When the telephone was new, it was a sensation. And not an altogether positive one. Sure, it was a machine that enabled a person to speak—as if by magic—to another person in another place in real time. But also, what if ghosts were sneaking through the line? This was a real concern.
Another panic point: What if the telephone created an entire “race of left-eared people,” as The New York Times reported in 1904. “Watch a telephone for half a day, and it will be seen that almost every person that uses the instrument will place the receiver to the left ear.”
Along with questions about the physical and supernatural effects of the telephone came deliberations about etiquette. What was the proper greeting? (“Ahoy hoy,” was Alexander Graham Bell’s pick. Thomas Edison preferred “Hello.”)
In 1907, one Times writer lamented the “rampant” rudeness the telephone wrought: “The general use of the telephone, instead of promoting civility and courtesy, is the means of the fast dying out of what little we have left.”

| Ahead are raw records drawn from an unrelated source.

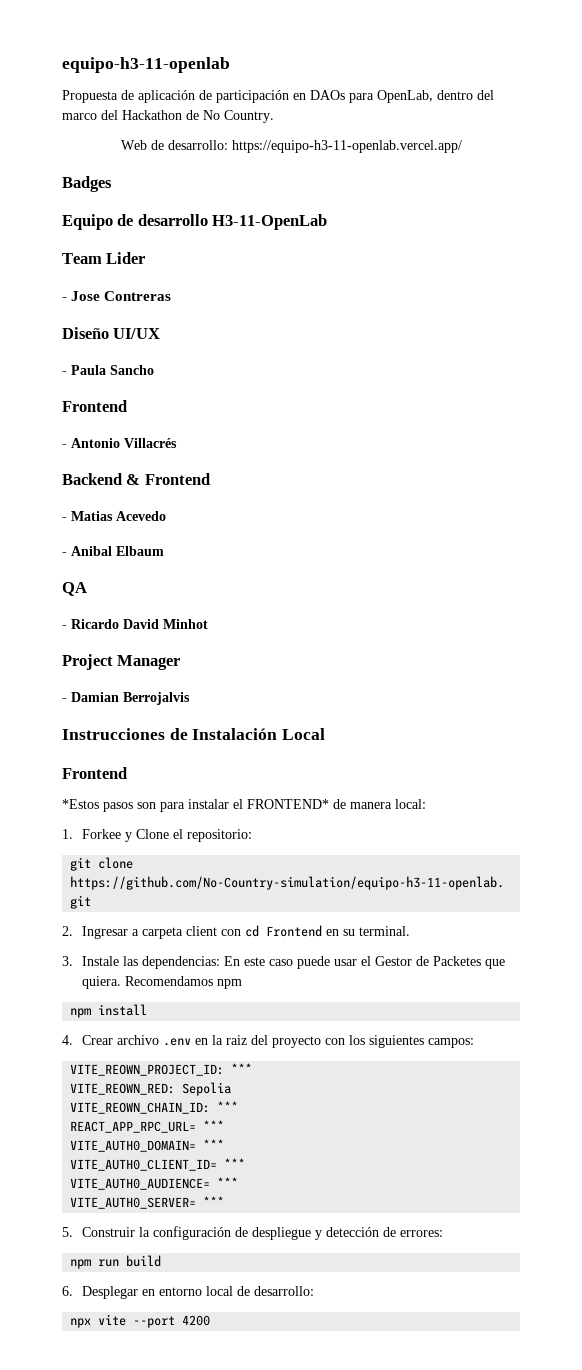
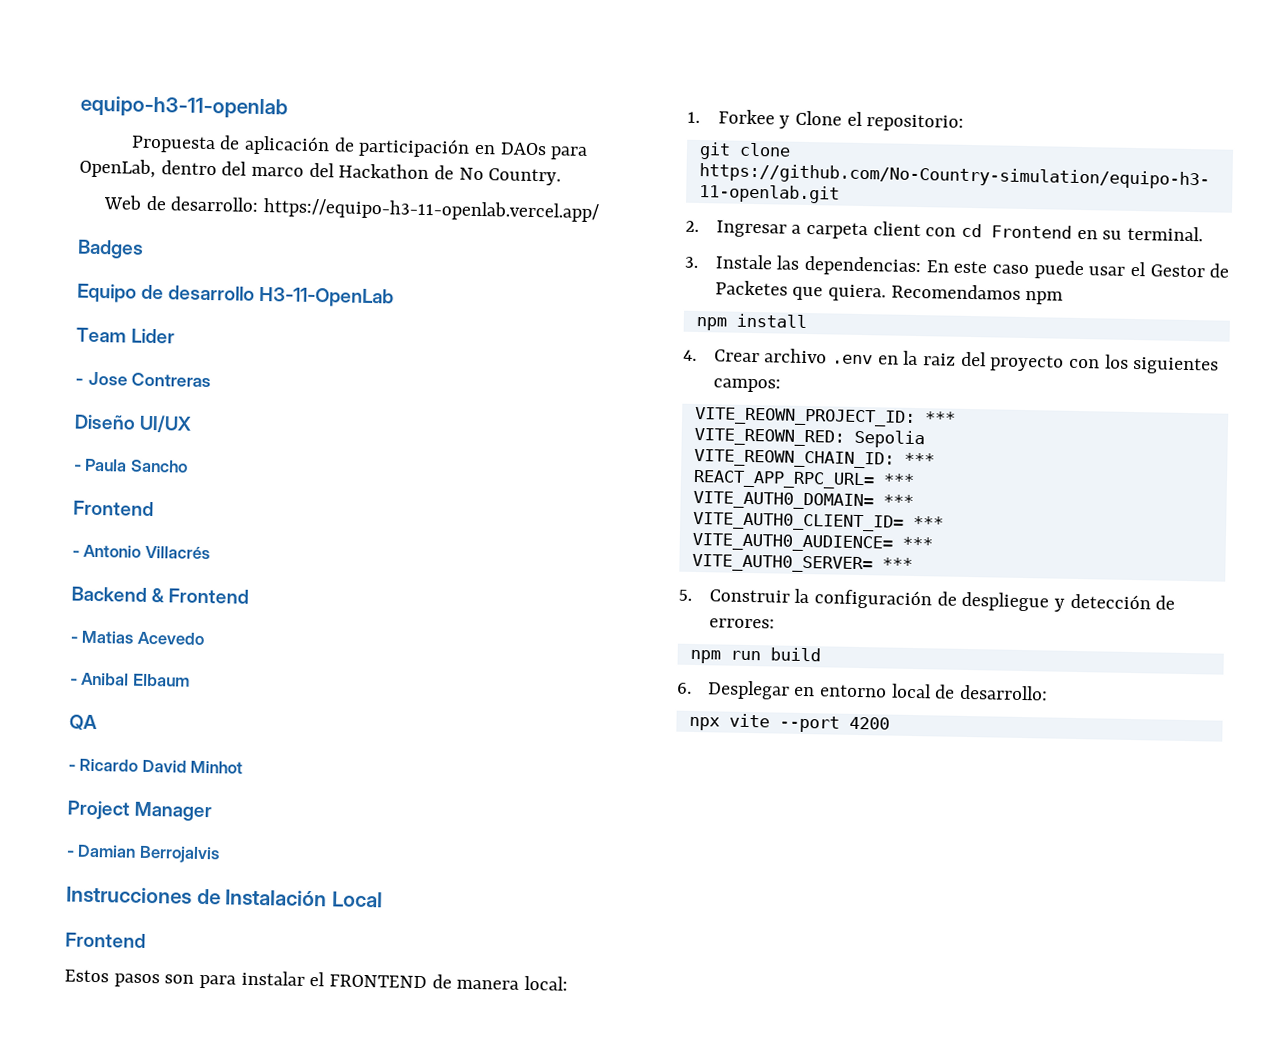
- *Estos pasos son para instalar el FRONTEND* de manera local:
+ Estos pasos son para instalar el FRONTEND de manera local:

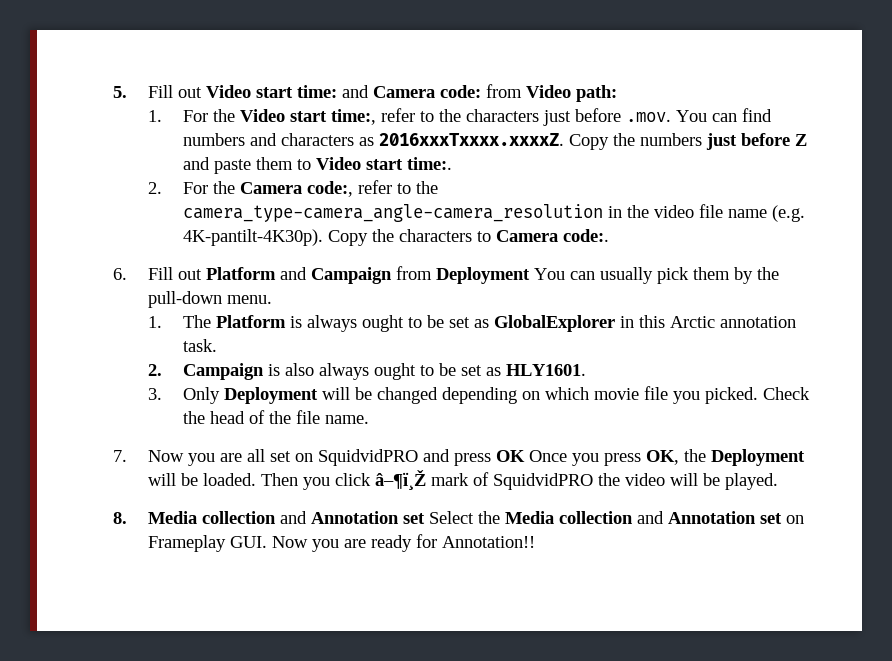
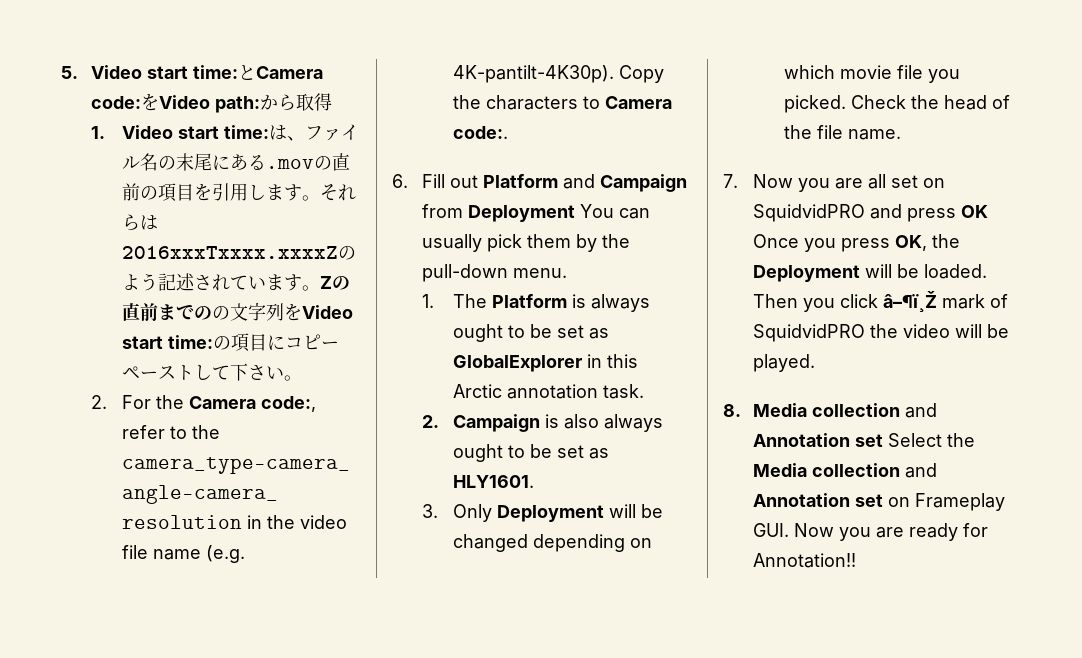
- 5. Fill out Video start time: and Camera code: from Video path:
- 1. For the Video start time:, refer to the characters just before .mov. You can find numbers and characters as 2016xxxTxxxx.xxxxZ. Copy the numbers just before Z and paste them to Video start time:.
+ 5. Video start time:とCamera code:をVideo path:から取得
+ 1. Video start time:は、ファイル名の末尾にある.movの直前の項目を引用します。それらは2016xxxTxxxx.xxxxZのよう記述されています。Zの直前までのの文字列をVideo start time:の項目にコピーペーストして下さい。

Today, according to a new survey by the Pew Research Center, the vast majority of Americans frequently have cellphones with them and one-third of those people never turn the things off. This ever-connected culture involves a still-developing set of social rules about what’s acceptable in terms of phone usage. From the Pew report:
For instance, fully 77 percent of all adults think it is generally OK for people to use their cellphones while walking down the street and 75 percent believe it is OK for others to use phones on public transit. But only 38 percent think it is generally OK for others to use cellphones at restaurants and just 5 percent think it is generally OK to use a cellphone at a meeting.
But what does it mean to use a cellphone anyway? Sometimes a phone is just a phone: when you talk into it to a human being who is in another location. But much of the time a phone is other things. It is a device for sending your mother an email, and for instagramming a nice-looking tree branch, and for googling that episode of Punky Brewster when Cherie gets stuck in the old refrigerator. Pew found that people between the ages of 18 and 29 were more likely to say various uses in public situations were acceptable—and that’s not surprising. This is the same demographic that tends to text more than talk, and texting is a less obtrusive form of cellphone use.
The question of phone etiquette, depending on whom you ask, is really a question about the social acceptability of computer use. (Pew made sure to differentiate between various uses of the device in its survey questions.) Most American cellphone owners now have smartphones, which are as much phones as they are camcorders and publishing devices.
“It is important to note, though, that Americans of all ages generally trend in the same direction about when it is OK or not to use cells in public settings,” according to Pew. “Fully ‘public’ venues are viewed by all age groups as generally acceptable places to use one’s cellphone, while usage in quiet or more intimate settings is mostly frowned upon by all.”
That’s the thing about etiquette, and obtrusiveness for that matter: It’s all situational and, to some degree, personal. Behavior that seems outrageous in one setting is perfectly fine in another. And one person’s happy relationship to her phone, computer, dining companions—sometimes concurrent—is another person’s Emily Post nightmare.
Perhaps the writer of that 1907 Times column—the person who groaned for “what little we have left,” and claimed that the art of letter writing had all but “died out”—would find some comfort in the shift away from voice calls, the return to text. “Let it be hoped that impolite New York will wake up before it is too late,” this person wrote, “and resort, not to its etiquette books, but to common sense and natural kindliness, which, after all, are two things always at the bottom of real courteousness.”